軟體公司是非常好的企業。您沒有真正的供應商,您的軟體通常是獨一無二的(因此沒有競爭對手),替代品只是用戶自己完成工作。因此,軟體公司往往有非常好的利潤率。
The problem is that not all technology companies are software companies. If
you have a hugely powerful single supplier like NVIDIA then the economics of
your company are going to less like Microsoft Office and more like
Pan-Am.
問題在於並非所有科技公司都是軟體公司。如果您有像 NVIDIA 這樣的強大單一供應商,那麼您公司的經濟將更像是泛美航空,而不是像 Microsoft Office。
Contact/etc 聯繫 / 等
Other notes 其他筆記
The AI safety movement is a fantastic hypeman for LLMs as a technology.
Implying (pretty dubiously) that we are 10 minutes from
midnight in some kind of
Ghost-in-The-Shell style AI crisis is in fact an extremely effective form of
product marketing. Perhaps that is why OpenAI and others employ so many AI
safety specialists.
AI 安全運動是 LLMs 作為一種技術的出色炒作者。 暗示(相當可疑地)我們距離某種類型的《攻殼機動隊》風格的 AI 危機只有 10 分鐘的時間,實際上是一種非常有效的產品營銷形式。 也許這就是為什麼 OpenAI 和其他公司雇用了這麼多 AI 安全專家。

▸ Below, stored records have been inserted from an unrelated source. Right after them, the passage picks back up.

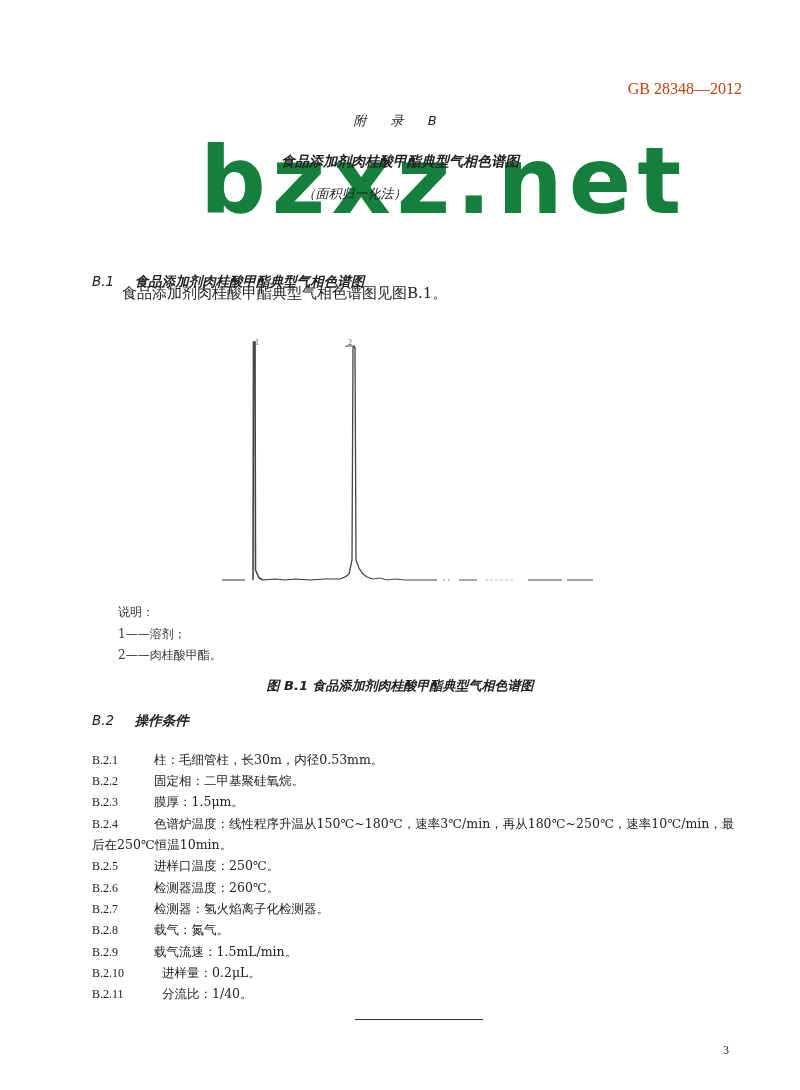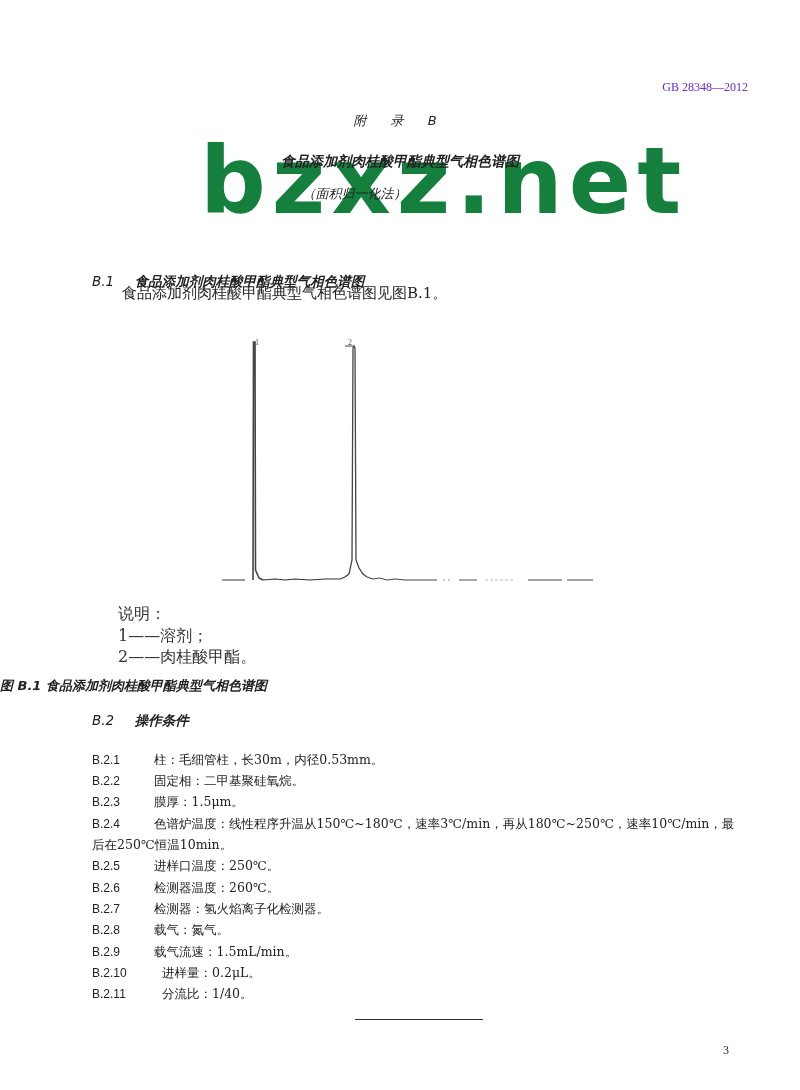--- a/index.html
+++ b/index.html
@@ -3,35 +3,35 @@
   <meta charset="utf-8">
   <style>
     html, body { margin: 0; padding: 0; background: #ffffff; }
     body {
       width: 800px; height: 1090px; position: relative; overflow: hidden;
       font-family: "DejaVu Serif", "Liberation Serif", serif; color: #222;
     }
     .abs { position: absolute; white-space: nowrap; }
     .sans { font-family: "DejaVu Sans", "Liberation Sans", sans-serif; font-style: italic; }
     .serif { font-family: "Liberation Serif", "DejaVu Serif", serif; }
-    .std-no { top: 80px; right: 52px; font-size: 12px; color: #6d28d9; }
+    .std-no { top: 80px; right: 58px; font-size: 16px; color: #c2410c; }
     .watermark {
       top: 128px; left: 200px; font-size: 92px; font-weight: bold; letter-spacing: 6px;
       color: #15803d; font-family: "DejaVu Sans", "Liberation Sans", sans-serif; z-index: 0;
     }
     .appendix { top: 112px; left: 0; width: 800px; text-align: center; font-size: 13px; letter-spacing: 10px; z-index: 1; }
     .title { top: 153px; left: 0; width: 800px; text-align: center; font-size: 14px; font-weight: bold; z-index: 1; }
     .subtitle { top: 185px; left: 0; width: 709px; text-align: center; font-size: 13px; z-index: 1; }
     .h-sec { font-size: 13.5px; font-weight: bold; }
     .h-num { display: inline-block; width: 38px; font-weight: normal; }
     .para { font-size: 15px; margin-top: 16px; }
-    .legend { font-size: 16px; color: #333; }
-    .fig-caption { top: 677px; left: 0; width: 800px; font-size: 13px; font-weight: bold; }
+    .legend { font-size: 12px; color: #333; }
+    .fig-caption { top: 677px; left: 0; width: 800px; text-align: center; font-size: 13px; font-weight: bold; }
     .item { left: 92px; font-size: 12.5px; }
-    .item .num { display: inline-block; width: 62px; font-family: Liberation Sans, sans-serif; font-size: 12px; }
+    .item .num { display: inline-block; width: 62px; font-family: Liberation Serif, serif; font-size: 12px; }
     .item .num.wide { width: 70px; }
     .chart { top: 330px; left: 215px; width: 410px; height: 260px; }
     .footer-rule { top: 1019px; left: 355px; width: 128px; height: 1px; background: #333; }
     .page-num { top: 1043px; left: 723px; font-size: 12px; }
   </style>
 </head>
 <body>
 
 <div class="abs std-no serif">GB 28348—2012</div>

The Coca-cola company mainly sit back and rake in the megabucks - but they do
spend a little bit of their earnings on research. And a little bit of a lot is
still significant. It's interesting that that coke's market research has
discovered that coke works better as a gender segregated product: Coke Zero is
Diet Coke, but for men.
可口可樂公司主要是坐收巨款,但他們確實會花一點點收入在研究上。而一點點也是有意義的。有趣的是,可口可樂的市場研究發現,可口可樂作為一個性別分離的產品效果更好:Coke Zero 是健怡可樂,但是針對男性。
If you want to read more about industry structure and market strategy, the
place to start is with Michael Porter. He reworked his famous essay The Five
Forces that Shape Corporate
Strategy
in 2008. It's not the last word, but it probably should be the first word you
read if you want to learn more. And if you like it, he has a lot more.
如果您想要了解更多有關產業結構和市場策略,最好的起點是米高波特(Michael Porter)。他於 2008 年重新修訂了他著名的文章《塑造企業策略的五大力量》。這並非最終答案,但如果您想要深入了解,這可能應該是您閱讀的第一篇文章。如果您喜歡這篇文章,他還有更多相關內容。